Amélie et ses parents avaient attaqué l'Etat au nom du "droit à la vie". La justice leur a donné raison lundi. L'Agence régionale de santé d'Ile-de-France devra en effet trouver à la jeune femme, lourdement handicapée, une place dans un institut spécialisé. Une décision qui pourrait faire date, les cas précédents n'ayant obtenu jusque-là que des dommages et intérêts.

"Situation d'urgence"

Amélie Loquet, 19 ans, est atteinte du syndrome de Prader-Willi, une anomalie génétique rare. Elle souffre également de troubles autistiques et envahissants du développement obligeant sa mère et son père à la surveiller 24 heures sur 24. Ils avaient sacrifié leur vie professionnelle et sociale l'année dernière pour s'en occuper. A sa majorité, Amélie avait dû quitter l'institut médico-éducatif qu'elle fréquentait et retourner chez ses parents. Devant le tribunal administratif de Pontoise, ils avaient expliqué leur "épuisement psychologique" et l"isolement" de leur enfant, privé aujourd'hui de relations sociales.

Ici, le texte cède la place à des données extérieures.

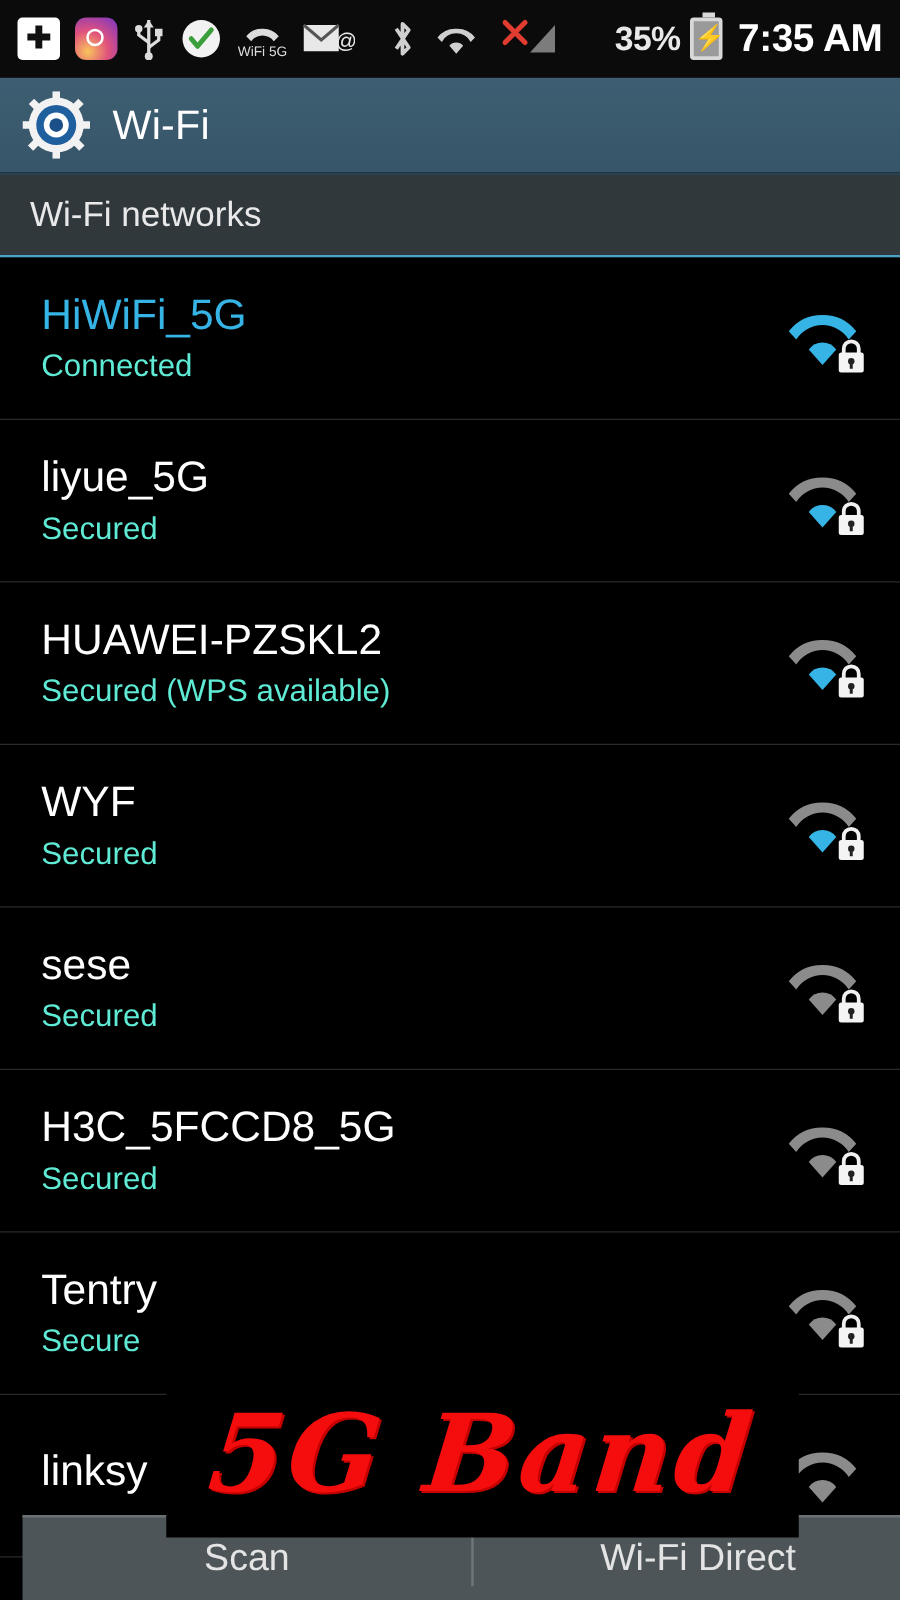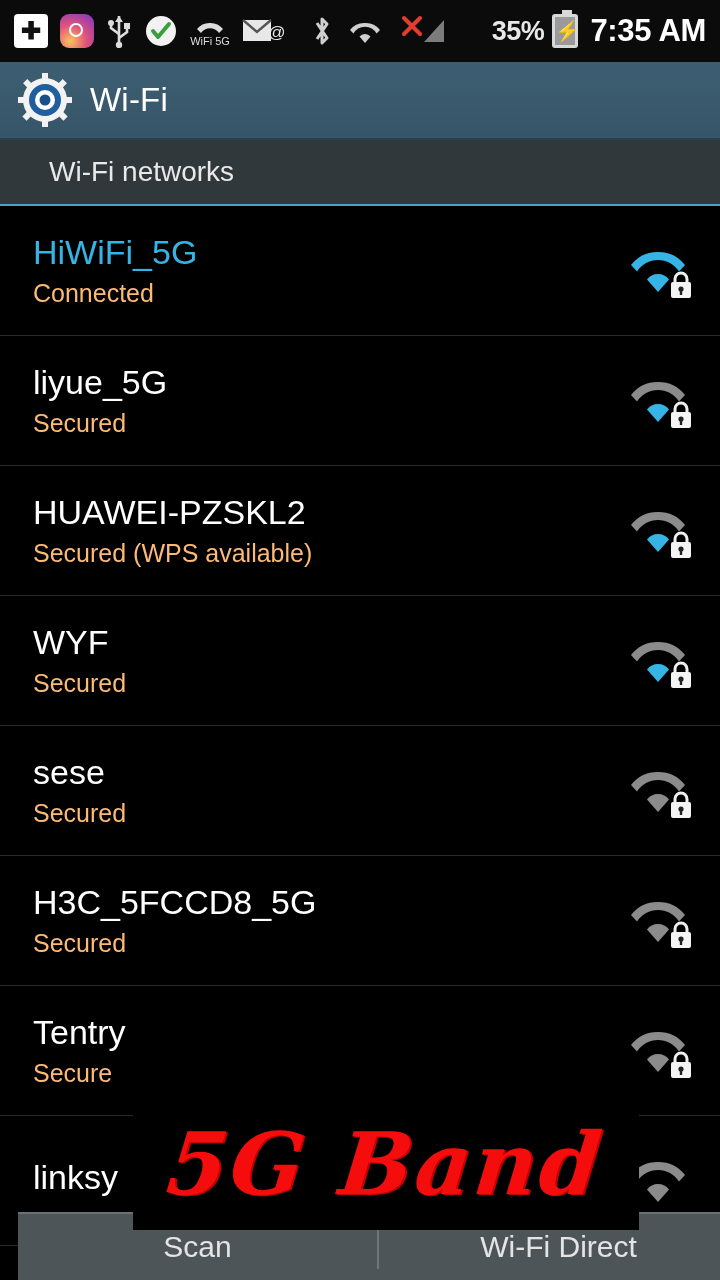"Wi-Fi networks" .section-header { padding-left: 49px -> 24px }
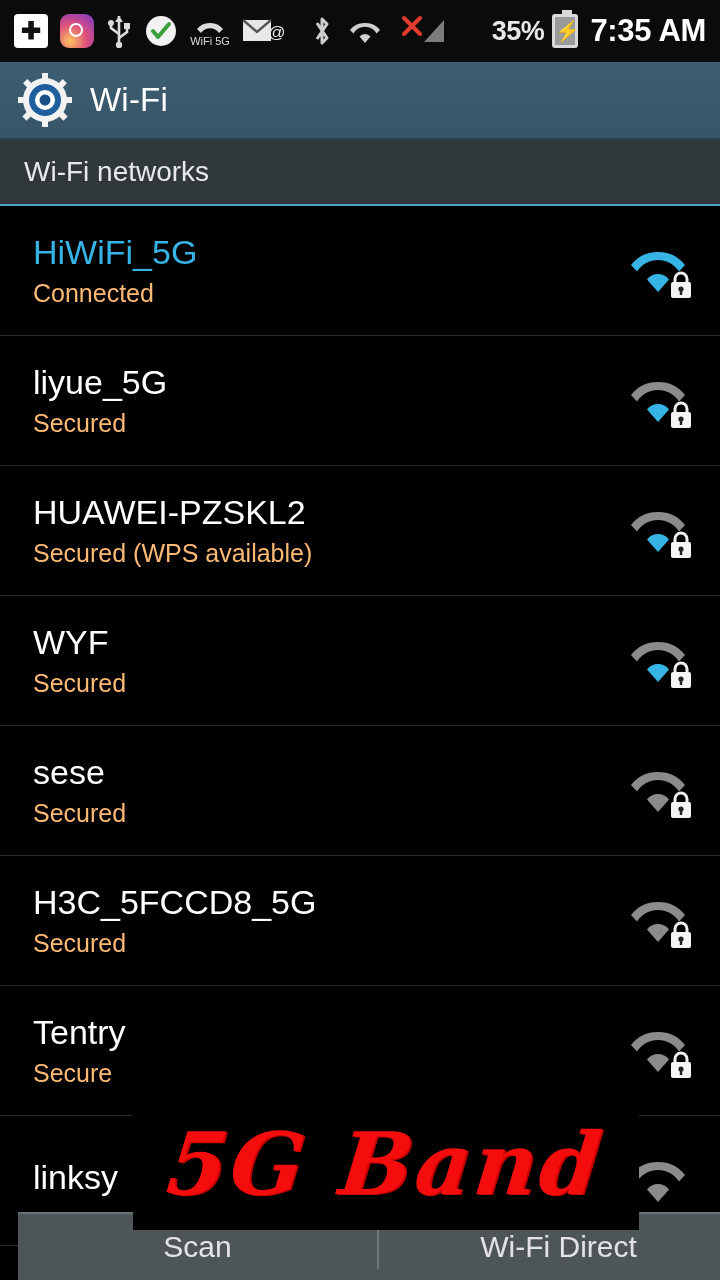"Connected" .substatus { color: #fdba74 -> #5eead4 }
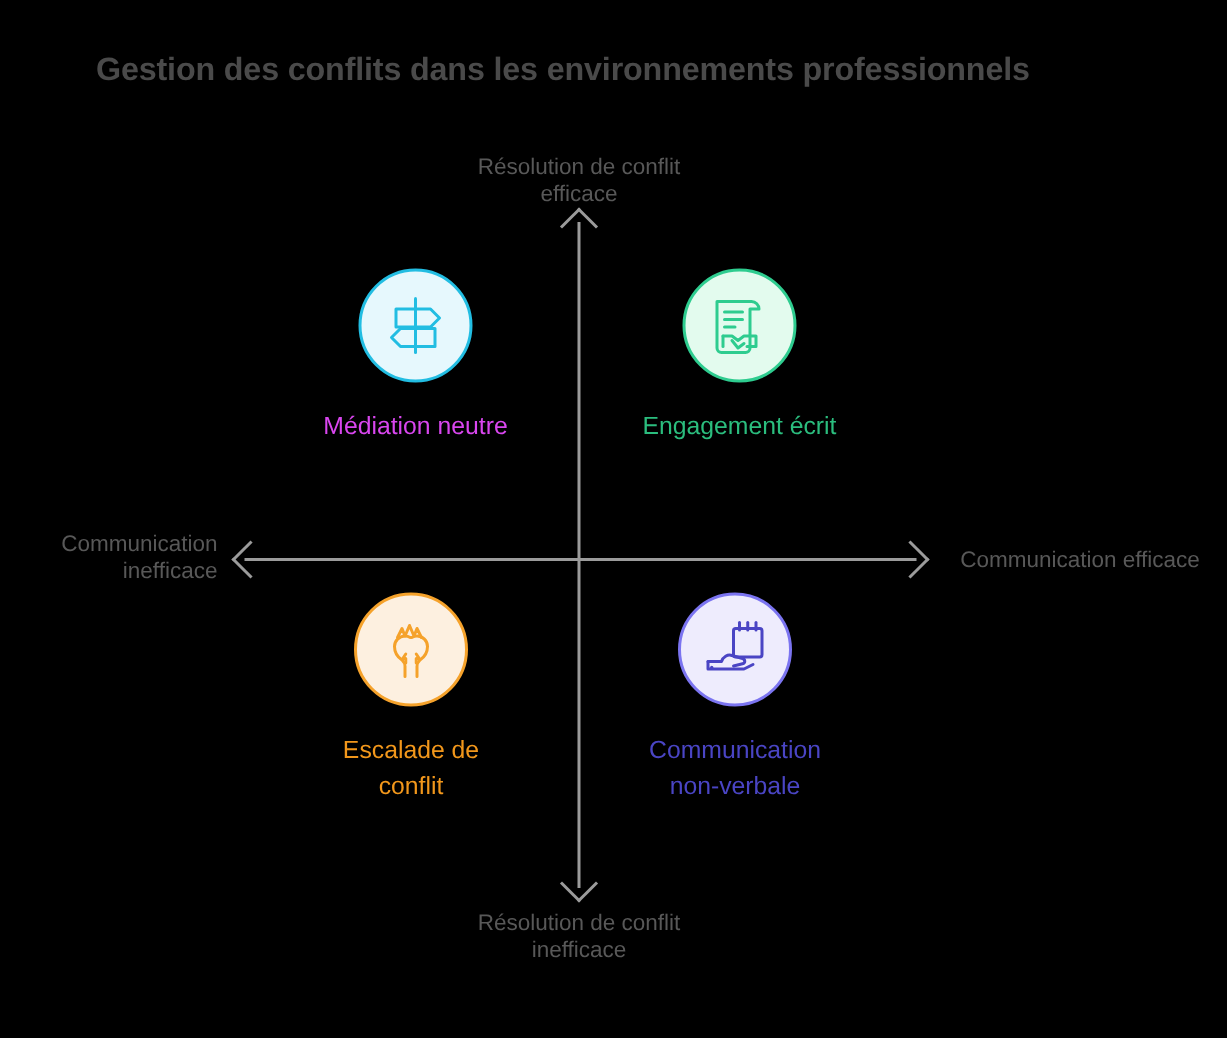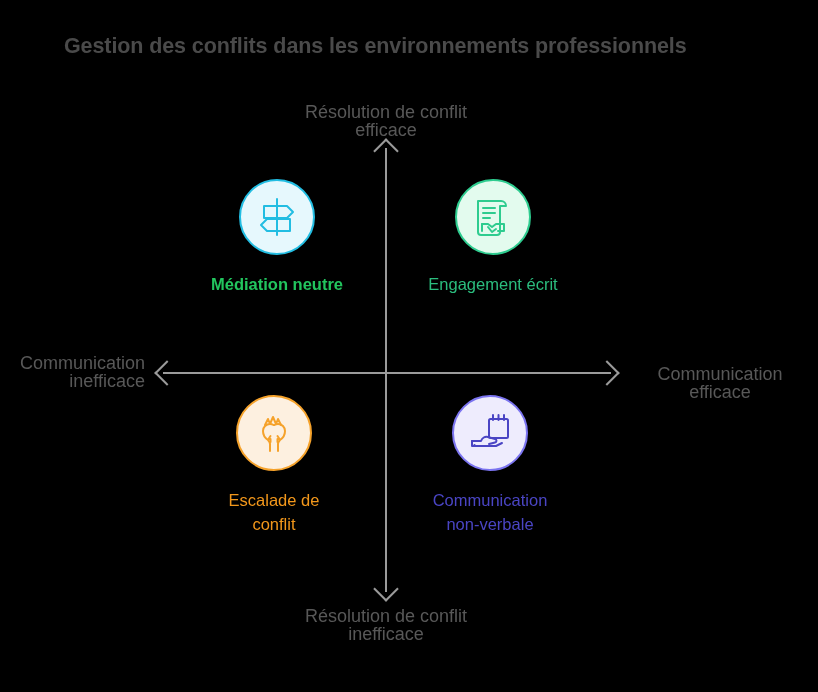"Résolution de conflit" .axis-label { font-size: 18px -> 15px }
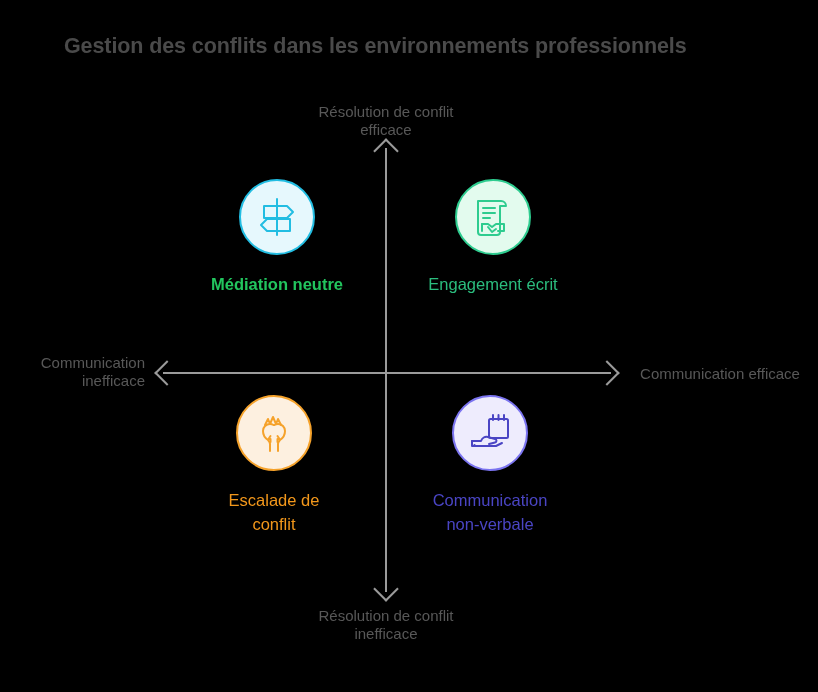"Médiation neutre" div.item-label { color: #22c55e -> #d946ef; font-weight: bold -> none }
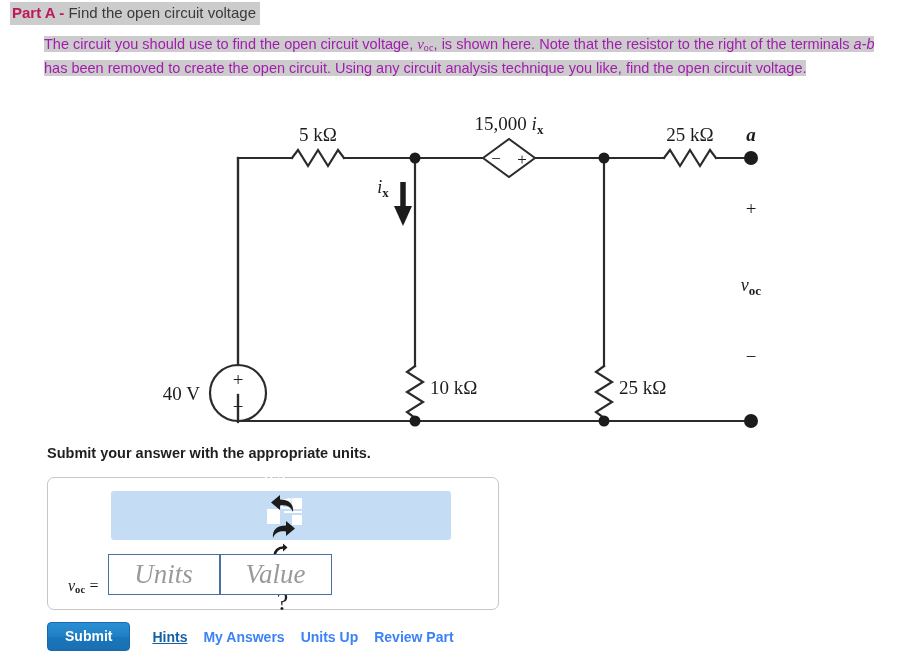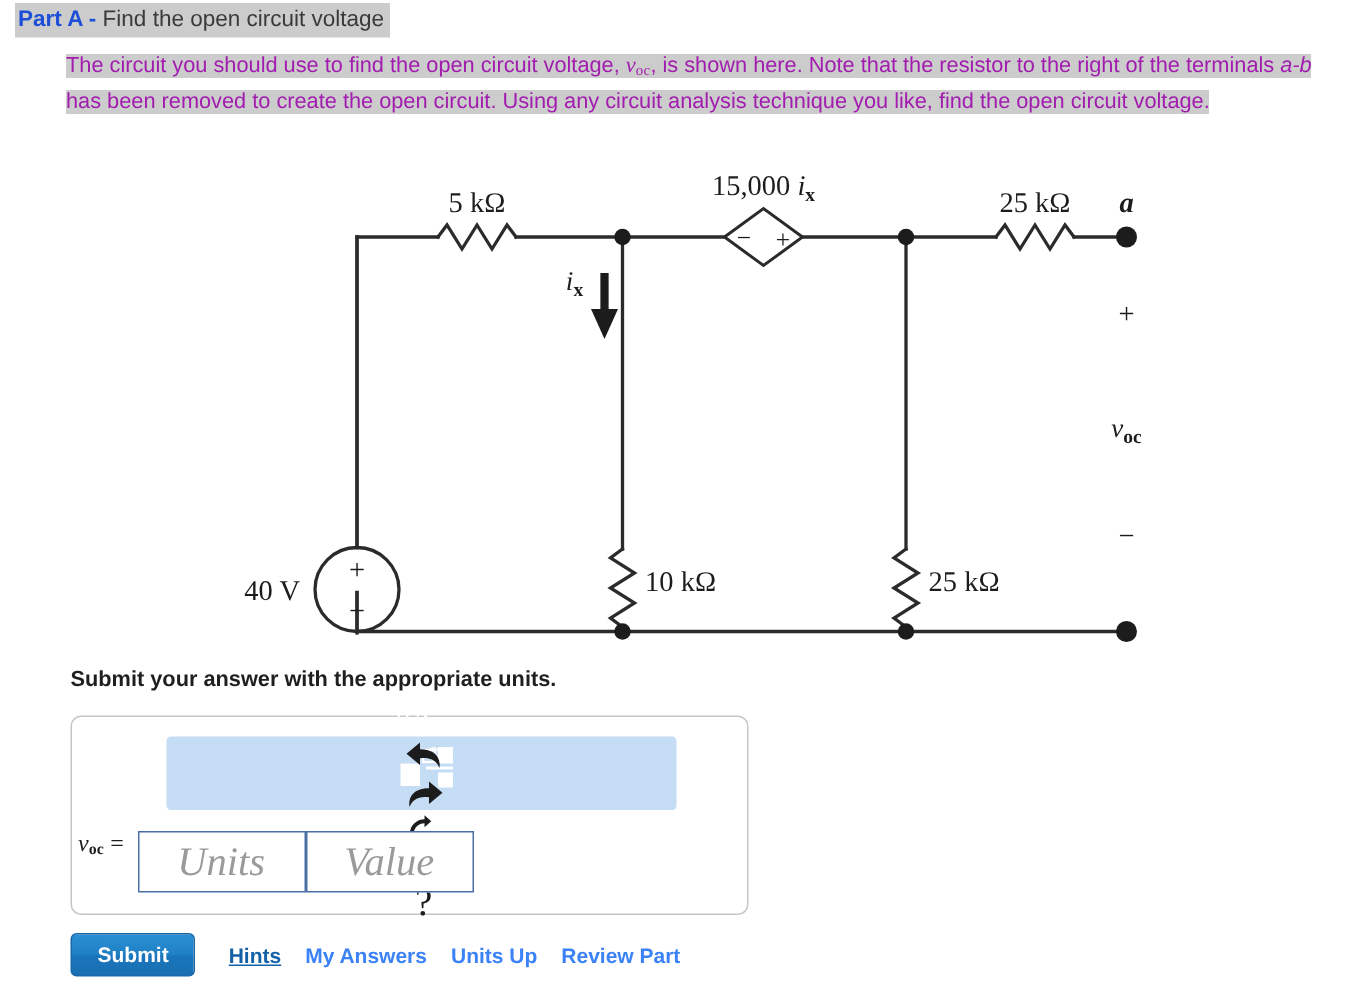"Part A -" #part-header .part-label { color: #1d4ed8 -> #be185d }
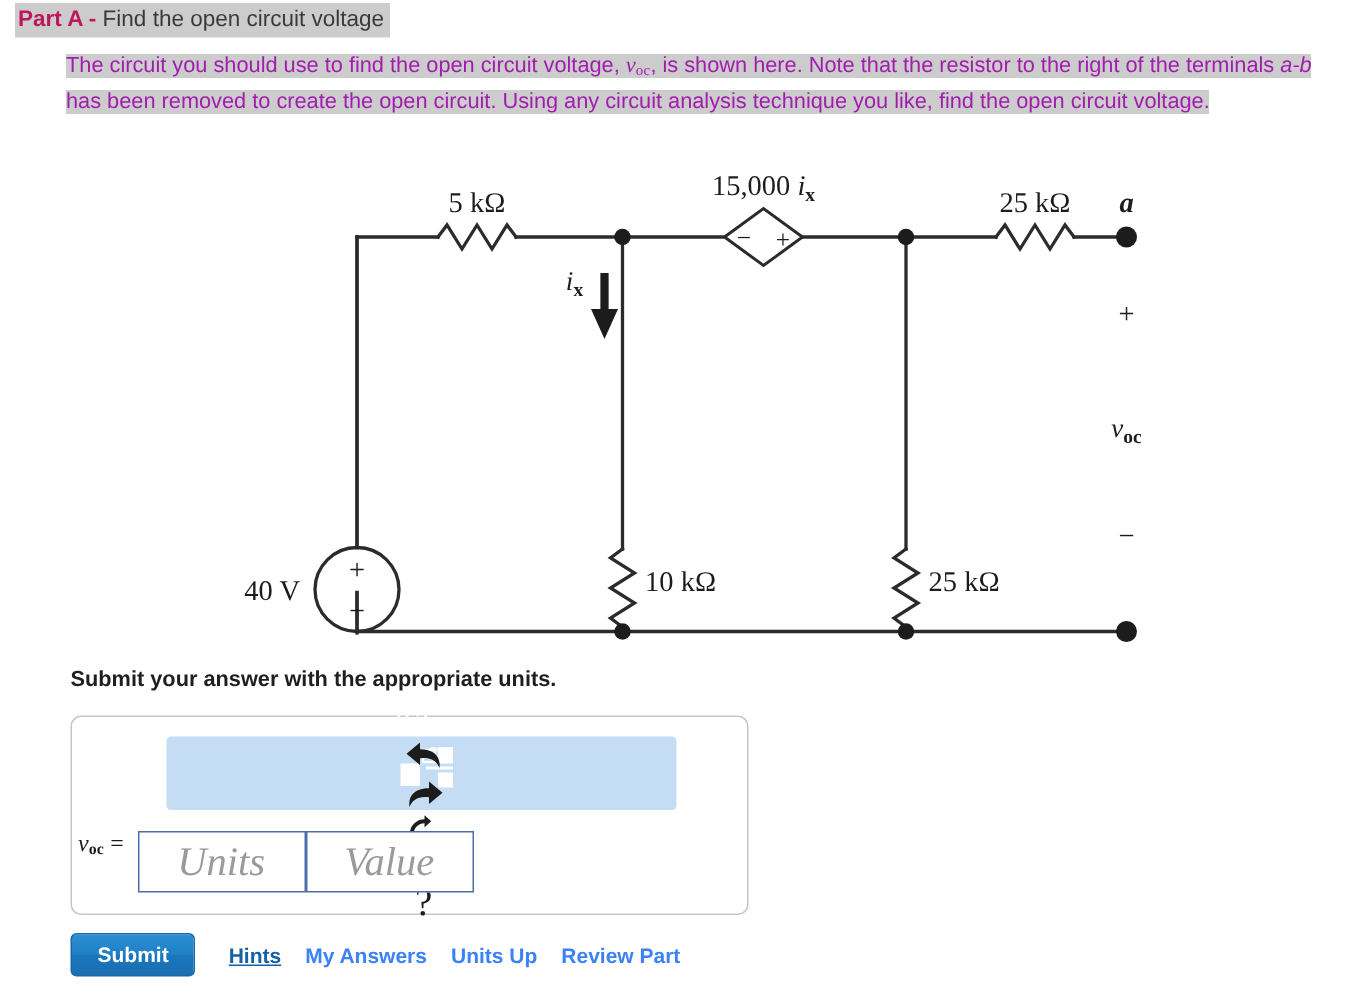"voc =" #answer-row { align-items: flex-start -> flex-end; left: 4px -> 20px }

"C'est une décision importante qui place l'Etat devant ses responsabilités et qui répond bien à la situation d'urgence des personnes handicapées", a commenté ce lundi auprès de l'AFP Patrice Tripoteau, directeur général adjoint de l'Association des Paralysés de France. Plus d'une dizaine de milliers d'enfants et d'adultes chercheraient un hébergement spécialisé en France. En vain. La mère d'Amélie espère désormais que cette décision sera suivie d'effet. L'Etat a quinze jours pour lui trouver une place, injonction assortie d'une astreinte financière de 200 euros par jour de retard.